## What to produce
Return the data exactly, with all pictures removed.

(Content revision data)

= = = = = = =

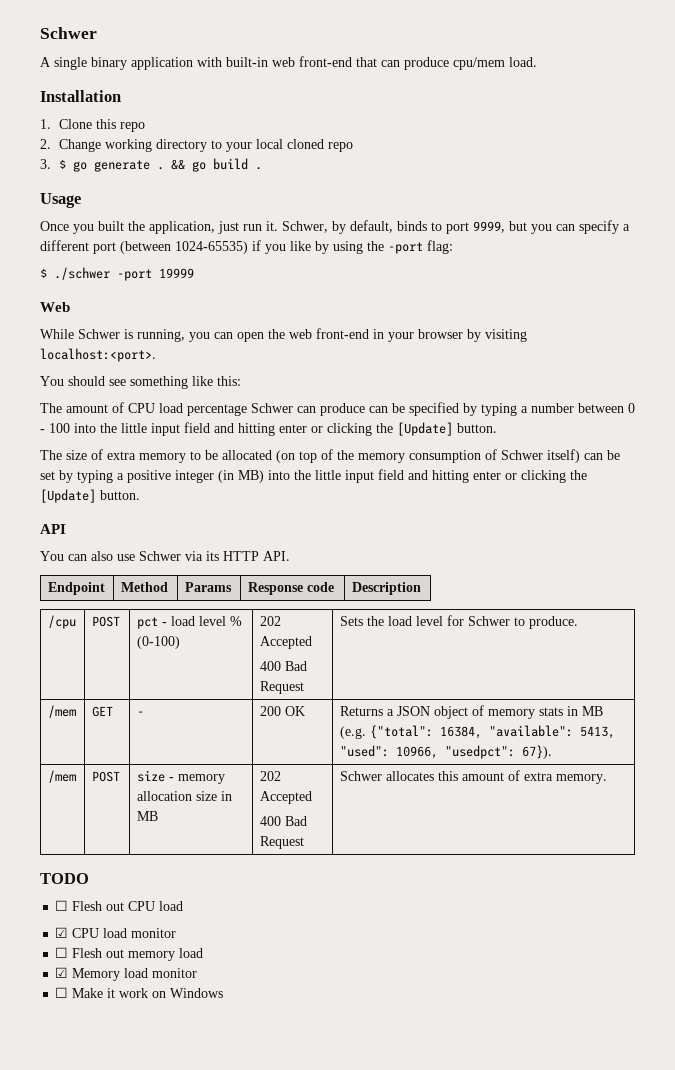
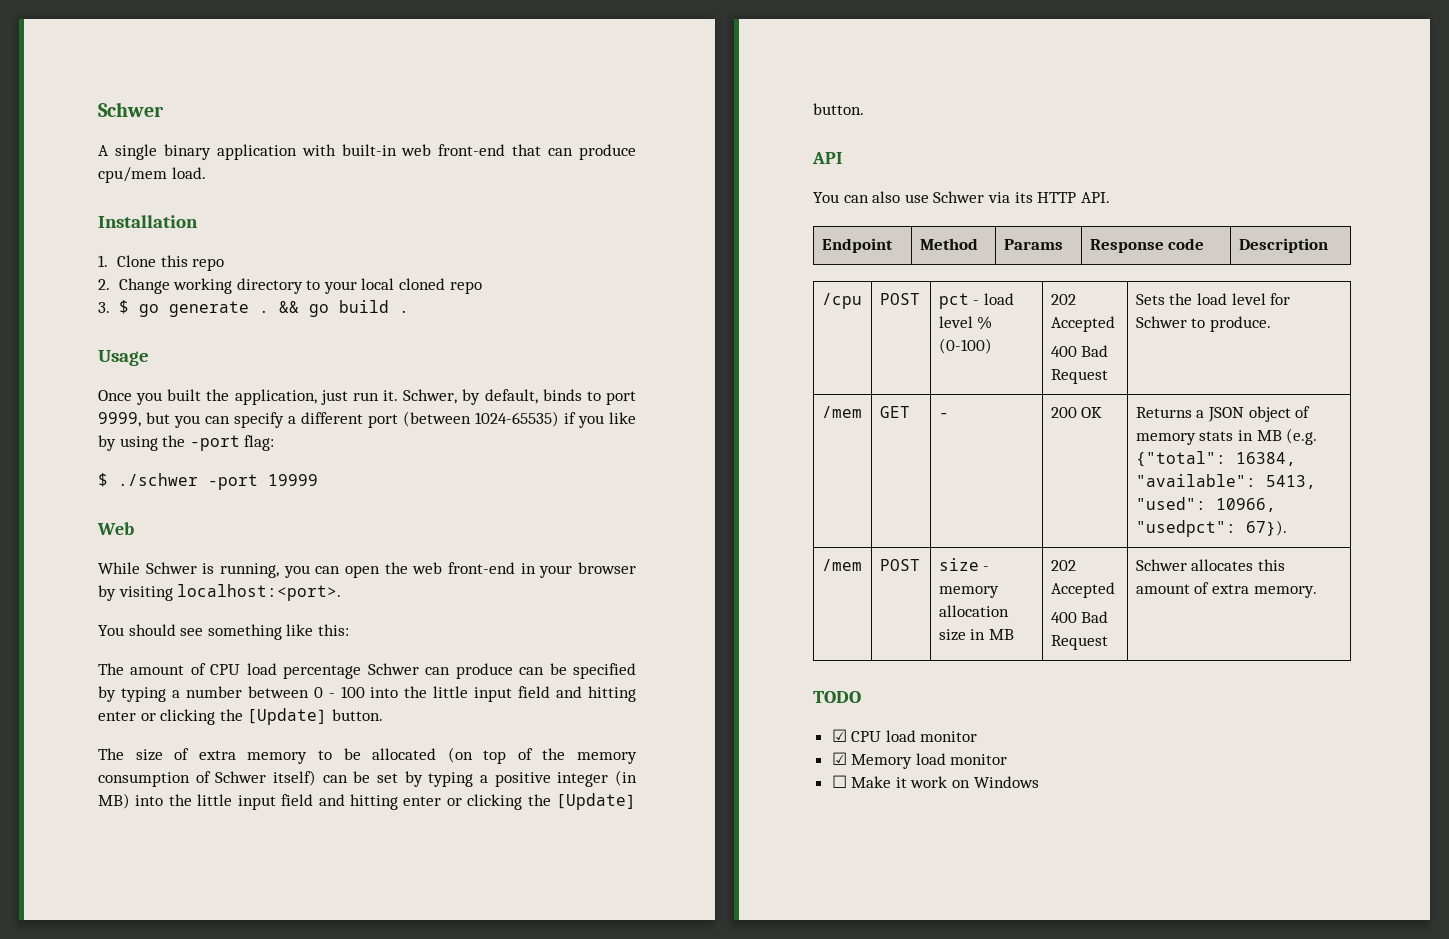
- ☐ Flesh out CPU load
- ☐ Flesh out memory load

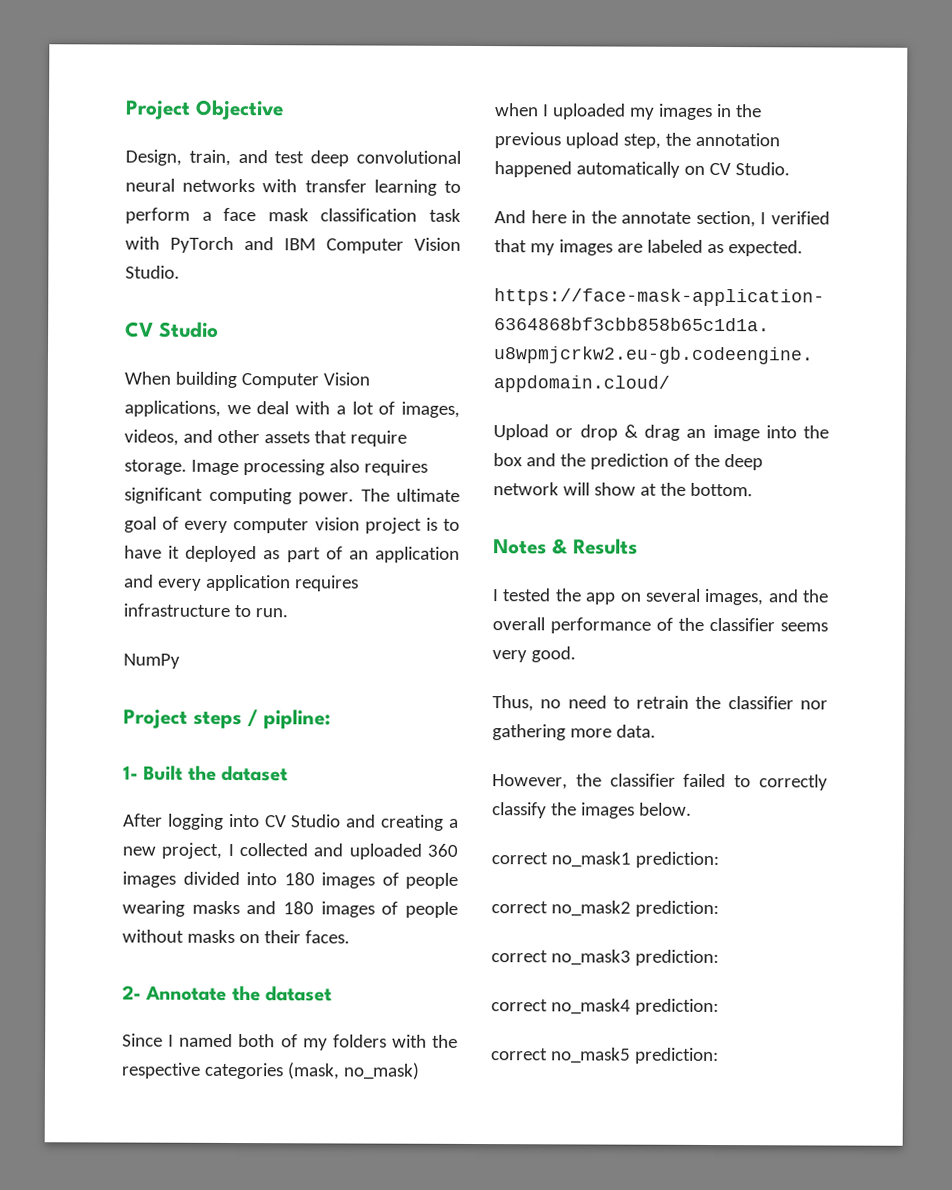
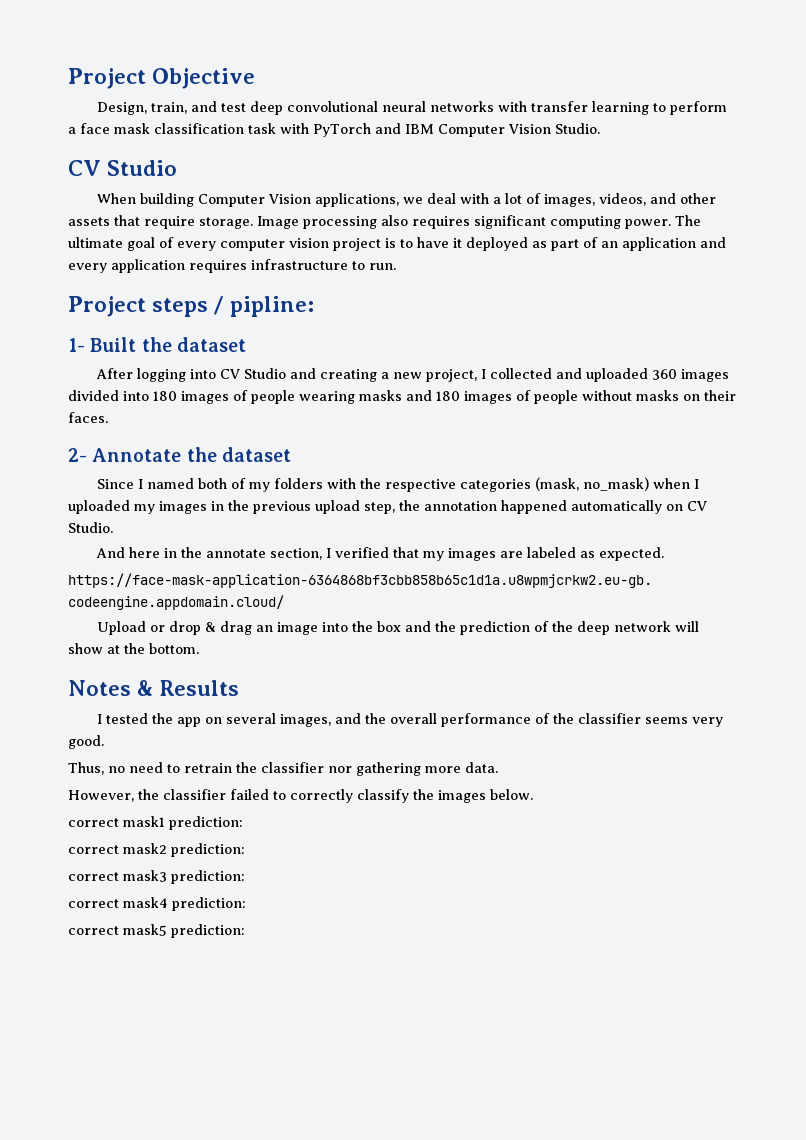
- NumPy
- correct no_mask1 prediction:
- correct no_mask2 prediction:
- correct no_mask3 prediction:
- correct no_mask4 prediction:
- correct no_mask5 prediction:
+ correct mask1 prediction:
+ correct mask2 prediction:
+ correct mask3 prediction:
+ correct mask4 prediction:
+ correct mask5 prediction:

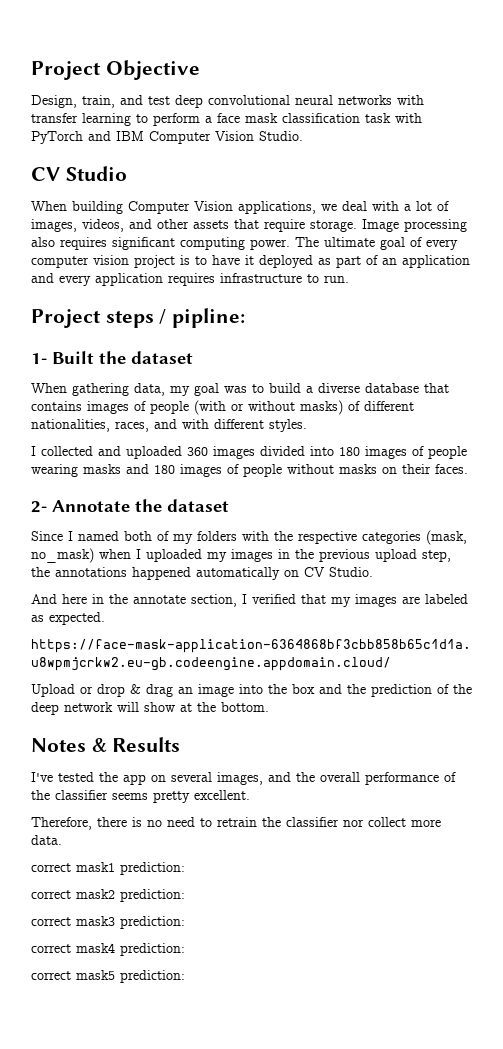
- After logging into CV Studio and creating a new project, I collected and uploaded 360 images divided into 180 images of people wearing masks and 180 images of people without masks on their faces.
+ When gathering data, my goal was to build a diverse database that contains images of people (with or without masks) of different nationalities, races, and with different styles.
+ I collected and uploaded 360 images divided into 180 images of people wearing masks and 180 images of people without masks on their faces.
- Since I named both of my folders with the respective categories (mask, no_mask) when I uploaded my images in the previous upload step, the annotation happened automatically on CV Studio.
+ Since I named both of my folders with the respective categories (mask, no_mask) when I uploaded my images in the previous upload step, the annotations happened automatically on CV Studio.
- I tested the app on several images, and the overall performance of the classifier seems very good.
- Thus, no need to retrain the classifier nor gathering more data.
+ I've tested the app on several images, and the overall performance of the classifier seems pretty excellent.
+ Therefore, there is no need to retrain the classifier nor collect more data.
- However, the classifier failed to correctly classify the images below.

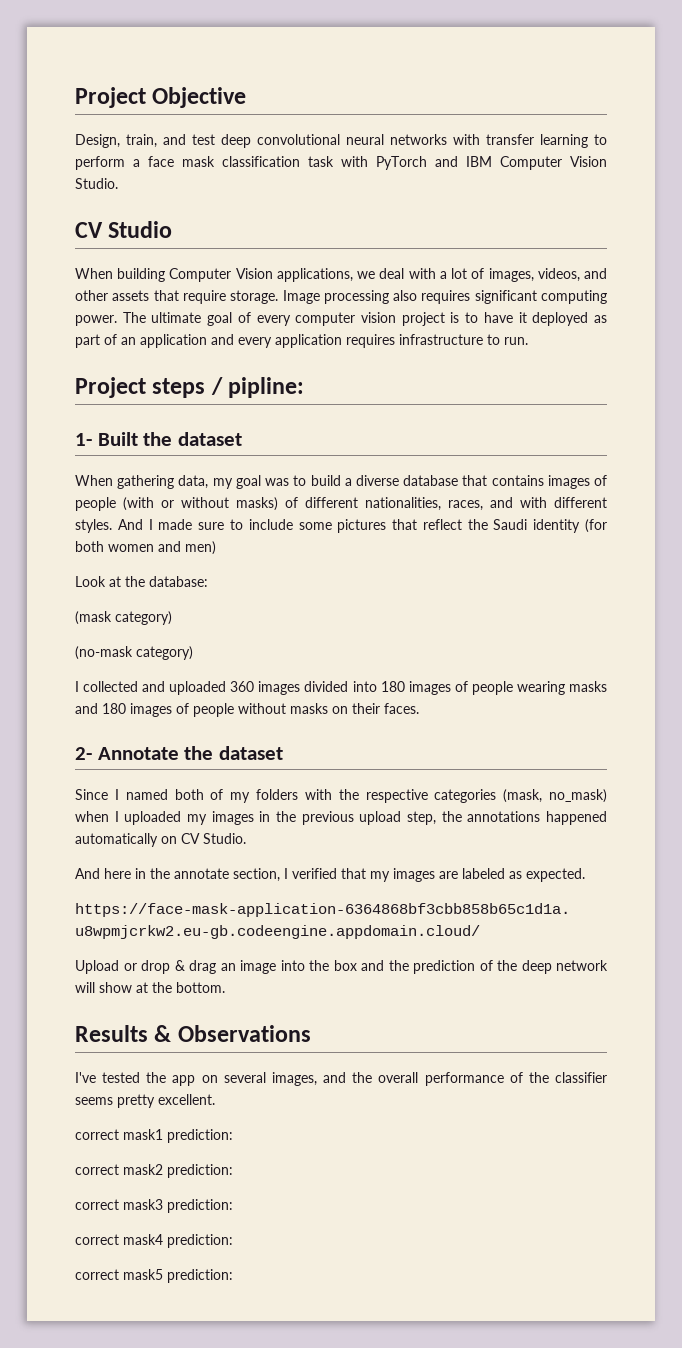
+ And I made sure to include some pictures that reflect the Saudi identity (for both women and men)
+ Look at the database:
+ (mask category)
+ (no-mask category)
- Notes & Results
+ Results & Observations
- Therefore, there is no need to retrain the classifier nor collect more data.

= = = = = = =

## Response to the exercise
- ☐ Flesh out CPU load
- ☐ Flesh out memory load

- NumPy
- correct no_mask1 prediction:
- correct no_mask2 prediction:
- correct no_mask3 prediction:
- correct no_mask4 prediction:
- correct no_mask5 prediction:
+ correct mask1 prediction:
+ correct mask2 prediction:
+ correct mask3 prediction:
+ correct mask4 prediction:
+ correct mask5 prediction:

- After logging into CV Studio and creating a new project, I collected and uploaded 360 images divided into 180 images of people wearing masks and 180 images of people without masks on their faces.
+ When gathering data, my goal was to build a diverse database that contains images of people (with or without masks) of different nationalities, races, and with different styles.
+ I collected and uploaded 360 images divided into 180 images of people wearing masks and 180 images of people without masks on their faces.
- Since I named both of my folders with the respective categories (mask, no_mask) when I uploaded my images in the previous upload step, the annotation happened automatically on CV Studio.
+ Since I named both of my folders with the respective categories (mask, no_mask) when I uploaded my images in the previous upload step, the annotations happened automatically on CV Studio.
- I tested the app on several images, and the overall performance of the classifier seems very good.
- Thus, no need to retrain the classifier nor gathering more data.
+ I've tested the app on several images, and the overall performance of the classifier seems pretty excellent.
+ Therefore, there is no need to retrain the classifier nor collect more data.
- However, the classifier failed to correctly classify the images below.

+ And I made sure to include some pictures that reflect the Saudi identity (for both women and men)
+ Look at the database:
+ (mask category)
+ (no-mask category)
- Notes & Results
+ Results & Observations
- Therefore, there is no need to retrain the classifier nor collect more data.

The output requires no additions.